Jingizu, flüsterte eine Stimme in Simons Kopf, Jingizu…
Es war ein Schwert. Tödlich wie eine Viper lag es in der Truhe. Vielleicht war es schwarz, aber ein darüber schwebender Glanz machte die Schwärze fleckig, ein kriechendes Grau wie Öl auf dunklem Wasser. Der Wind kreischte.
Es schlägt wie ein Herz – das Herz allen Leides …
In Simons Kopf sang es und rief nach ihm, eine Stimme, grauenvoll und schön zugleich, verführerisch wie Krallen, die sanft über die Haut kratzen.
»Nehmt es, Hoheit!« drängte Pryrates durch das Zischen des Windes. Gebannt und wehrlos, wünschte sich Simon plötzlich, stark genug zu sein, um selber danach zu greifen. Warum nicht? Macht sang zu ihm, sang von den Thronen der Gewaltigen, der Verzückung gestillter Sehnsucht.
Elias machte einen zögernden Schritt vorwärts. Einer nach dem anderen wichen die Soldaten von ihm zurück, machten kehrt und rannten schluchzend oder betend den Berg hinunter, taumelten in die Dunkelheit des Baumgürtels. Nach wenigen Augenblicken waren nur noch Elias, Pryrates und der versteckte Simon mit den Verhüllten und ihrem Schwert auf dem Gipfel.

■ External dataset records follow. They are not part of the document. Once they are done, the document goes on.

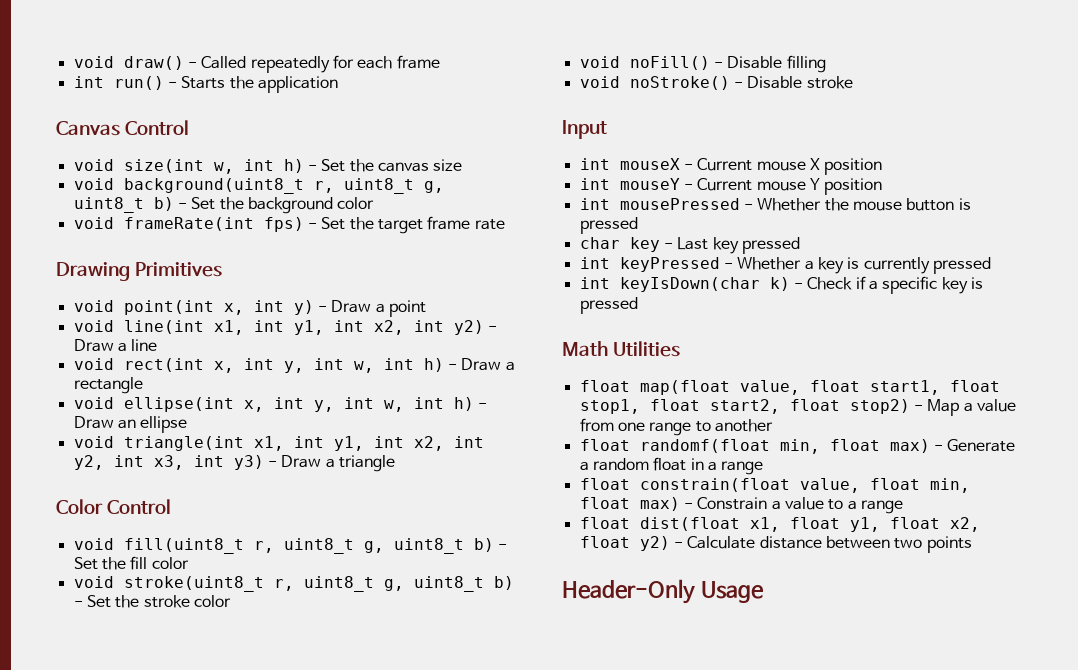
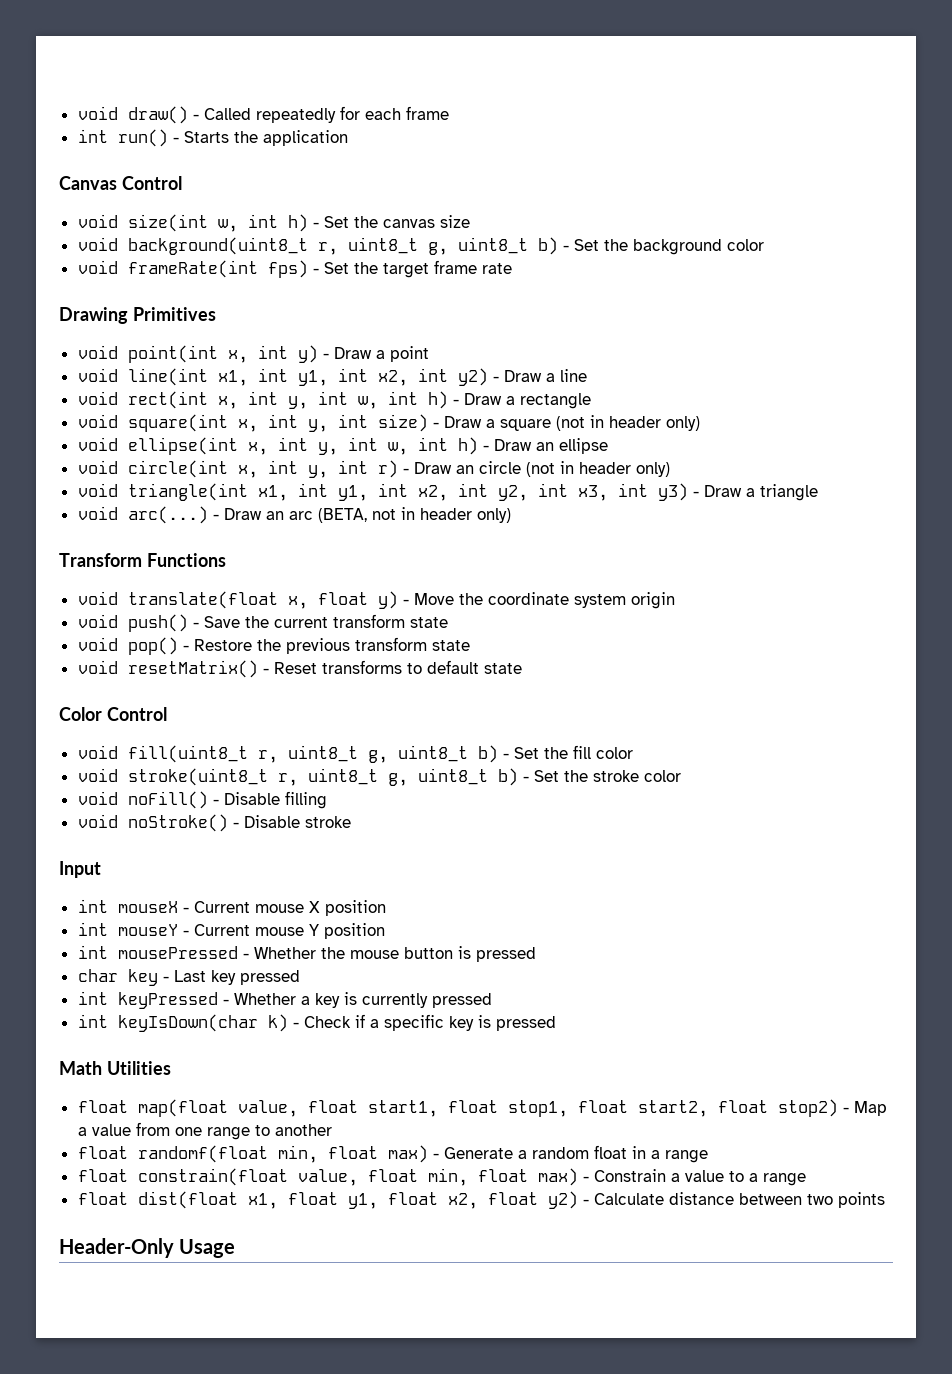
+ void square(int x, int y, int size) - Draw a square (not in header only)
+ void circle(int x, int y, int r) - Draw an circle (not in header only)
+ void arc(...) - Draw an arc (BETA, not in header only)
+ Transform Functions
+ void translate(float x, float y) - Move the coordinate system origin
+ void push() - Save the current transform state
+ void pop() - Restore the previous transform state
+ void resetMatrix() - Reset transforms to default state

Elias tat einen zweiten Schritt; jetzt stand er vor der Truhe. Seine Augen waren vor Furcht weit aufgerissen, quälender Zweifel schien ihn zu zerreißen, seine Lippen bewegten sich tonlos. Die unsichtbaren Finger des Windes zupften an seinem Mantel, und die Berggräser umschlangen seine Knöchel.
»Ihr müßt es nehmen!« sagte Pryrates wieder, und Elias starrte ihn an, als sehe er den Alchimisten zum ersten Mal.
»Nehmt es!« Pryrates' Worte tanzten wie rasend durch Simons Kopf, Ratten in einem brennenden Haus.
Der König bückte sich und streckte die Hand aus. Vor dem wilden, leeren Nichts im Lied des Schwertes verwandelte sich Simons Lust in jähes Grauen.
Es ist unrecht! Spürt er es denn nicht? Unrecht!
Als Elias' Hand sich dem Schwert näherte, verstummte das Heulen des Windes. Die vier Vermummten standen regungslos vor dem Wagen; der fünfte schien in noch tieferen Schatten zu versinken. Ein fast greifbares Schweigen senkte sich über den Gipfel.